En aquellos años la gente, como mucho, enviaba mensajes a secas y el correo electrónico, que se usaba para el trabajo, no podía suplir un buen dossier de papel entregado en una carpetilla de cartón ligero que luego te llevabas a la mesa de trabajo y repasabas con gusto y criterio; siempre a tu antojo y sin tener que pulsar una pantalla táctil para avanzar o retroceder. Quizás el mundo haya cambiado más en estos tres o cuatro últimos lustros que en todo el siglo precedente. Se supone que la vida es más cómoda gracias a unos avances que nos permiten estar presentes en todo lugar y en todo momento y, lo que es más importante; permanecer conectados, colocar la oficina donde nos da la gana y recibir buenas nuevas o buenas malas de cientos de ‘amigos’ virtuales que hace dos décadas a duras penas podrían haber entrado en la consideración de ‘conocidos’ de rebote cuando no de enemigos de onda corta.
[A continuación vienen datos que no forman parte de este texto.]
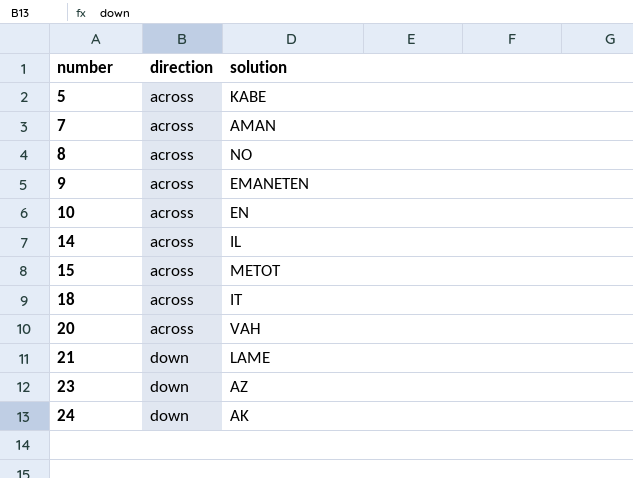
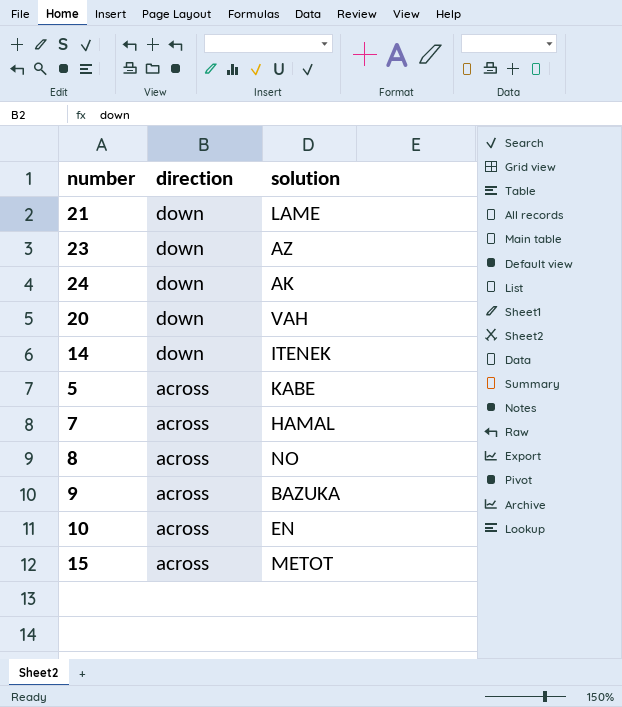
row order: number ascending -> direction descending
row 18: across | IT -> none
20 | direction: across -> down
14 | direction: across -> down
14 | solution: IL -> ITENEK
7 | solution: AMAN -> HAMAL
9 | solution: EMANETEN -> BAZUKA

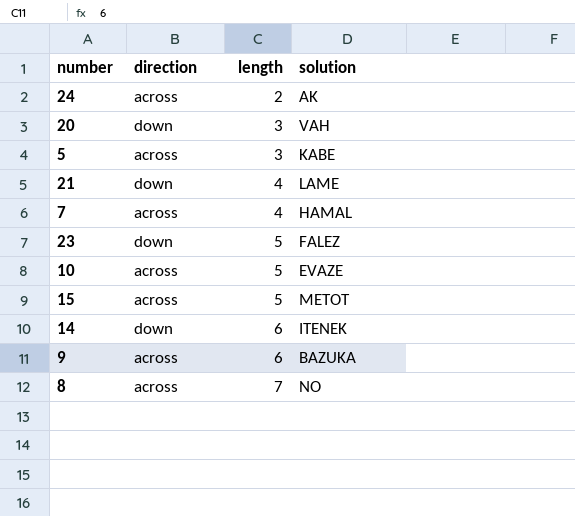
row order: direction descending -> length ascending
column length | position: none -> 3
24 | direction: down -> across
23 | solution: AZ -> FALEZ
10 | solution: EN -> EVAZE

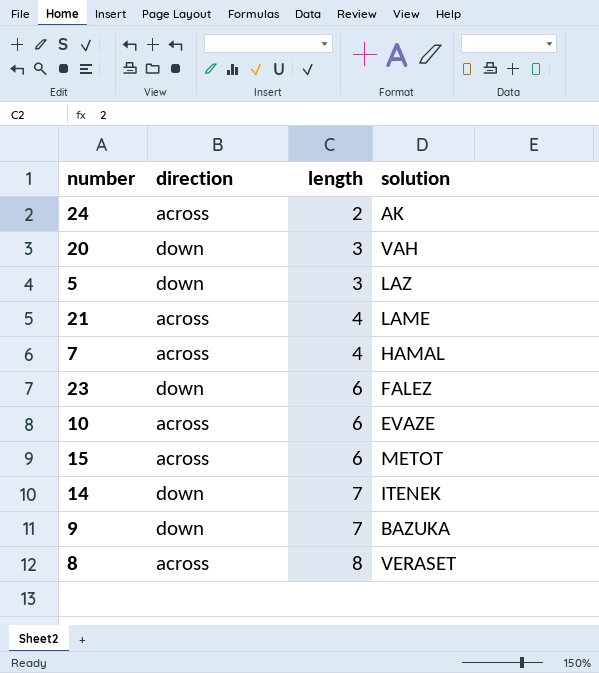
5 | direction: across -> down
5 | solution: KABE -> LAZ
21 | direction: down -> across
23 | length: 5 -> 6
10 | length: 5 -> 6
15 | length: 5 -> 6
14 | length: 6 -> 7
9 | direction: across -> down
9 | length: 6 -> 7
8 | length: 7 -> 8
8 | solution: NO -> VERASET

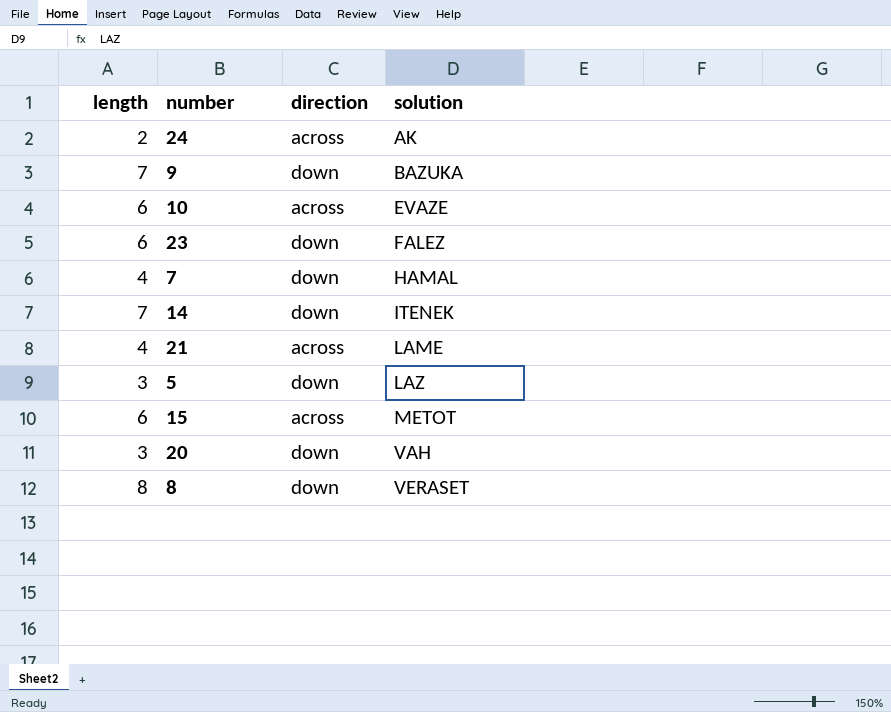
row order: length ascending -> solution ascending
column length | position: 3 -> 1
7 | direction: across -> down
8 | direction: across -> down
Me pregunto que pensará hoy de todo esto David Alcalde, que se pasaba horas y horas y más horas estudiando el firmamento durante cada noche de Verano, de Invierno, de Otoño y de Primavera. Un astrofísico para el que las prisas de los tiempos humanos no son más que polvo y cenizas en un reloj de arena que se pierde en la infinitud de un agujero de gusano. La inconsistencia de toda esta rapidez tecnológica banal y sin sentido nos hace más ridículos a cada instante, con cada mirada, con cada toque a la tecla de la pantalla plana. Hoy, cuando es un lujo quedarte sin batería o dejar el Smartphone en casa para cambiarlo por un Nokia de principios de siglo que sólo sirve para hablar en el sentido literal y etimológico de la palabra, la desconexión es un lujo al alcance de pocos. Antes, para poner una conferencia -así le llamaban los antiguos-, había que descolgar el auricular del chisme aposentado en una mesa específica, después quitar el candado que actuaba de anclaje de seguridad y finalmente, los hoy abuelos se sentaban plácidamente en una mecedora a practicar aquel ejercicio de hablar tranquilamente sin mirar el reloj.

El otro día cumplí años. Trabajando, como siempre. No sé si Dios me llamó o no. Yo no le escuché. Entre las decenas y decenas de felicitaciones; tan sólo cuatro de esas conferencias de las de verdad: Una de mi hermana, otra de mi amigo Nacho, otra de mi primo y otra de mi tío. Ni una más ¿Creéis que hemos evolucionado y que la tecnología ha mejorado las relaciones sociales? Démosle una vueltecilla al tema.